(Dataset entries)
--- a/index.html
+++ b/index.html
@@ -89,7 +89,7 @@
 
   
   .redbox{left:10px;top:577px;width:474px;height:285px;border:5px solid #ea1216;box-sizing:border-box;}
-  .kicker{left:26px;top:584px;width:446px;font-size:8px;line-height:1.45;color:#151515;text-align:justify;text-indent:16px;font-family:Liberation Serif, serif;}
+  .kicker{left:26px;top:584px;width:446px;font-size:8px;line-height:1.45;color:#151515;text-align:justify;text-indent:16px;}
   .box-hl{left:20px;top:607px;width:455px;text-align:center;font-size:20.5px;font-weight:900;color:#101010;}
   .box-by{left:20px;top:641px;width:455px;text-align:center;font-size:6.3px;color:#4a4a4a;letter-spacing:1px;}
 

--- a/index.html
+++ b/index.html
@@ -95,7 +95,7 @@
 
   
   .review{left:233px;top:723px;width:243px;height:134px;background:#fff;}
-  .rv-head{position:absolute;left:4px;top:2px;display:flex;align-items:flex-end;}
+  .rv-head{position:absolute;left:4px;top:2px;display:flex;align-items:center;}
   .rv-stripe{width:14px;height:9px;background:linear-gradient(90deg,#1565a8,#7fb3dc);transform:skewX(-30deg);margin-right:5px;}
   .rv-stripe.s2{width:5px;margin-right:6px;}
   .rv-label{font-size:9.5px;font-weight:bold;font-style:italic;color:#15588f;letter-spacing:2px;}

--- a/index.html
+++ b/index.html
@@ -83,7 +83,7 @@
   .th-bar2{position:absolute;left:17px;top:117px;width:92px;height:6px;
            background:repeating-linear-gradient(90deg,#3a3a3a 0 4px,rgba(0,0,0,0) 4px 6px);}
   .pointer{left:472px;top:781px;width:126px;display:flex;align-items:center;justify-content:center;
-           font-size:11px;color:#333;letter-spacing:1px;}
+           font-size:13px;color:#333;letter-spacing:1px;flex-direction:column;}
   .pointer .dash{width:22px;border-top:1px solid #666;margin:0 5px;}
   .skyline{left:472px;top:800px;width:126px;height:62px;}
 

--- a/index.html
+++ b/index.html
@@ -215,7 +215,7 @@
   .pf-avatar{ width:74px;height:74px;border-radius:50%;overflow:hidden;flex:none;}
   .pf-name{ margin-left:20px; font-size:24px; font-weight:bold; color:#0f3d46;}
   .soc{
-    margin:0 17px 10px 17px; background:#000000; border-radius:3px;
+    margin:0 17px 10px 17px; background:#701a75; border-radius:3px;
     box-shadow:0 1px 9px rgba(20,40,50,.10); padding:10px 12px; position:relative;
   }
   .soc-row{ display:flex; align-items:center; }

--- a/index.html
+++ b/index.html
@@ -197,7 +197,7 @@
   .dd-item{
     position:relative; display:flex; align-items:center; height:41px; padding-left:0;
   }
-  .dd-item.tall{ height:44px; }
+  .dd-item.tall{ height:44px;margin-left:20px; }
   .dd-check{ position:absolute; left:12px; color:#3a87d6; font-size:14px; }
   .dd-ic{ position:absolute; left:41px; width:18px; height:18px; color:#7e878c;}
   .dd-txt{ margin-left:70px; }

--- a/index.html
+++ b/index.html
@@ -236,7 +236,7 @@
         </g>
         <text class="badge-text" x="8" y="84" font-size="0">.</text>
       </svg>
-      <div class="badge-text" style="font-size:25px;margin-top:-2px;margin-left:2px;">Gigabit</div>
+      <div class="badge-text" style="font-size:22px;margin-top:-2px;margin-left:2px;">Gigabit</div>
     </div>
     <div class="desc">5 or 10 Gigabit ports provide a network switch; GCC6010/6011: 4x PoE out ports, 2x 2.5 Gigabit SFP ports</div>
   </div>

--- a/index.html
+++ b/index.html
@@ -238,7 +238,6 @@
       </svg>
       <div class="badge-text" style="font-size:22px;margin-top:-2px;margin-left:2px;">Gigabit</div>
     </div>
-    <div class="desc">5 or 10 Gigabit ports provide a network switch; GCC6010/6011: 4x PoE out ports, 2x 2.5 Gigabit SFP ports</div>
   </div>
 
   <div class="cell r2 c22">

▶ _Task_: The lines above that hold the word "background" are the ones to copy.

▶ _Answer section_:
   .review{left:233px;top:723px;width:243px;height:134px;background:#fff;}
   .rv-stripe{width:14px;height:9px;background:linear-gradient(90deg,#1565a8,#7fb3dc);transform:skewX(-30deg);margin-right:5px;}
            background:repeating-linear-gradient(90deg,#3a3a3a 0 4px,rgba(0,0,0,0) 4px 6px);}
-    margin:0 17px 10px 17px; background:#000000; border-radius:3px;
+    margin:0 17px 10px 17px; background:#701a75; border-radius:3px;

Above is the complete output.